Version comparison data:
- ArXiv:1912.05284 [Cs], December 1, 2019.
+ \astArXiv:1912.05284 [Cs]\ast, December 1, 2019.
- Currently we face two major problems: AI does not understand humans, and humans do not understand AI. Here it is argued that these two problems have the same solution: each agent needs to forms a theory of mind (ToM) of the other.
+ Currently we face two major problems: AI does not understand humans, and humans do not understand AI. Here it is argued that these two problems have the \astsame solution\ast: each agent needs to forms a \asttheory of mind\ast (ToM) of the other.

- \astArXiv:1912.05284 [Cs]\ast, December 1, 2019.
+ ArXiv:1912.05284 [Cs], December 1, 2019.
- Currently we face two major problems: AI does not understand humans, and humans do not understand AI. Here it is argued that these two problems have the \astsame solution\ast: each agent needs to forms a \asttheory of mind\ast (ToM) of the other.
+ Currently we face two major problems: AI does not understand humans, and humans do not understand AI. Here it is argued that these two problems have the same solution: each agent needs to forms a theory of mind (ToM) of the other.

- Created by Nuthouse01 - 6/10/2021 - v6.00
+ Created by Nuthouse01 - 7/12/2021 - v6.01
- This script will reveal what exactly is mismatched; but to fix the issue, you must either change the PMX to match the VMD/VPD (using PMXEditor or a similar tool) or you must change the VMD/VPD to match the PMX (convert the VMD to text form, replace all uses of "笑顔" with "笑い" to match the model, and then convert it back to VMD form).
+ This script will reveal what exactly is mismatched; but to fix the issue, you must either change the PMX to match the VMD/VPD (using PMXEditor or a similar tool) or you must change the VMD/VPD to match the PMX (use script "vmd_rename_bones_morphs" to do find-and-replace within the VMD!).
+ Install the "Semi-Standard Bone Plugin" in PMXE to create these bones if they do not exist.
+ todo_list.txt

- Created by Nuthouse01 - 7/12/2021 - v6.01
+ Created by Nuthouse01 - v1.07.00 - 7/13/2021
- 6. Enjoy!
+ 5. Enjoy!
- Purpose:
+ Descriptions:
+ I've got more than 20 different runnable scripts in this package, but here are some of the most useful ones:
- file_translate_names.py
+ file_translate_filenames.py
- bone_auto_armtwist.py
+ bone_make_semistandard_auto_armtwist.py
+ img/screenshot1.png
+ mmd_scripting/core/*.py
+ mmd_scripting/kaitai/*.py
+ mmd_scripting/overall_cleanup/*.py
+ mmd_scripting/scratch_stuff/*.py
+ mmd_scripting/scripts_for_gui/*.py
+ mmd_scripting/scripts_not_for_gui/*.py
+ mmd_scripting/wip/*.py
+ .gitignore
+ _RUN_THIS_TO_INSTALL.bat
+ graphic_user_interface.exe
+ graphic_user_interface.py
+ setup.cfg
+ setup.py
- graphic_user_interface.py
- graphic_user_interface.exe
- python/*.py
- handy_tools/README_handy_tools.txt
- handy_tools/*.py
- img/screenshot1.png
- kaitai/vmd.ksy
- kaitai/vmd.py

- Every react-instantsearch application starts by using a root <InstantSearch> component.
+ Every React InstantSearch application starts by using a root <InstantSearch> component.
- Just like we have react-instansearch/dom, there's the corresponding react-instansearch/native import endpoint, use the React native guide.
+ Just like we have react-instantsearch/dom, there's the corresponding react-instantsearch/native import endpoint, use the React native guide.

- PROBLEM DETAILS
Reproduce the data in its entirety, matching each character.

- ANSWER
- ArXiv:1912.05284 [Cs], December 1, 2019.
+ \astArXiv:1912.05284 [Cs]\ast, December 1, 2019.
- Currently we face two major problems: AI does not understand humans, and humans do not understand AI. Here it is argued that these two problems have the same solution: each agent needs to forms a theory of mind (ToM) of the other.
+ Currently we face two major problems: AI does not understand humans, and humans do not understand AI. Here it is argued that these two problems have the \astsame solution\ast: each agent needs to forms a \asttheory of mind\ast (ToM) of the other.

- \astArXiv:1912.05284 [Cs]\ast, December 1, 2019.
+ ArXiv:1912.05284 [Cs], December 1, 2019.
- Currently we face two major problems: AI does not understand humans, and humans do not understand AI. Here it is argued that these two problems have the \astsame solution\ast: each agent needs to forms a \asttheory of mind\ast (ToM) of the other.
+ Currently we face two major problems: AI does not understand humans, and humans do not understand AI. Here it is argued that these two problems have the same solution: each agent needs to forms a theory of mind (ToM) of the other.

- Created by Nuthouse01 - 6/10/2021 - v6.00
+ Created by Nuthouse01 - 7/12/2021 - v6.01
- This script will reveal what exactly is mismatched; but to fix the issue, you must either change the PMX to match the VMD/VPD (using PMXEditor or a similar tool) or you must change the VMD/VPD to match the PMX (convert the VMD to text form, replace all uses of "笑顔" with "笑い" to match the model, and then convert it back to VMD form).
+ This script will reveal what exactly is mismatched; but to fix the issue, you must either change the PMX to match the VMD/VPD (using PMXEditor or a similar tool) or you must change the VMD/VPD to match the PMX (use script "vmd_rename_bones_morphs" to do find-and-replace within the VMD!).
+ Install the "Semi-Standard Bone Plugin" in PMXE to create these bones if they do not exist.
+ todo_list.txt

- Created by Nuthouse01 - 7/12/2021 - v6.01
+ Created by Nuthouse01 - v1.07.00 - 7/13/2021
- 6. Enjoy!
+ 5. Enjoy!
- Purpose:
+ Descriptions:
+ I've got more than 20 different runnable scripts in this package, but here are some of the most useful ones:
- file_translate_names.py
+ file_translate_filenames.py
- bone_auto_armtwist.py
+ bone_make_semistandard_auto_armtwist.py
+ img/screenshot1.png
+ mmd_scripting/core/*.py
+ mmd_scripting/kaitai/*.py
+ mmd_scripting/overall_cleanup/*.py
+ mmd_scripting/scratch_stuff/*.py
+ mmd_scripting/scripts_for_gui/*.py
+ mmd_scripting/scripts_not_for_gui/*.py
+ mmd_scripting/wip/*.py
+ .gitignore
+ _RUN_THIS_TO_INSTALL.bat
+ graphic_user_interface.exe
+ graphic_user_interface.py
+ setup.cfg
+ setup.py
- graphic_user_interface.py
- graphic_user_interface.exe
- python/*.py
- handy_tools/README_handy_tools.txt
- handy_tools/*.py
- img/screenshot1.png
- kaitai/vmd.ksy
- kaitai/vmd.py

- Every react-instantsearch application starts by using a root <InstantSearch> component.
+ Every React InstantSearch application starts by using a root <InstantSearch> component.
- Just like we have react-instansearch/dom, there's the corresponding react-instansearch/native import endpoint, use the React native guide.
+ Just like we have react-instantsearch/dom, there's the corresponding react-instantsearch/native import endpoint, use the React native guide.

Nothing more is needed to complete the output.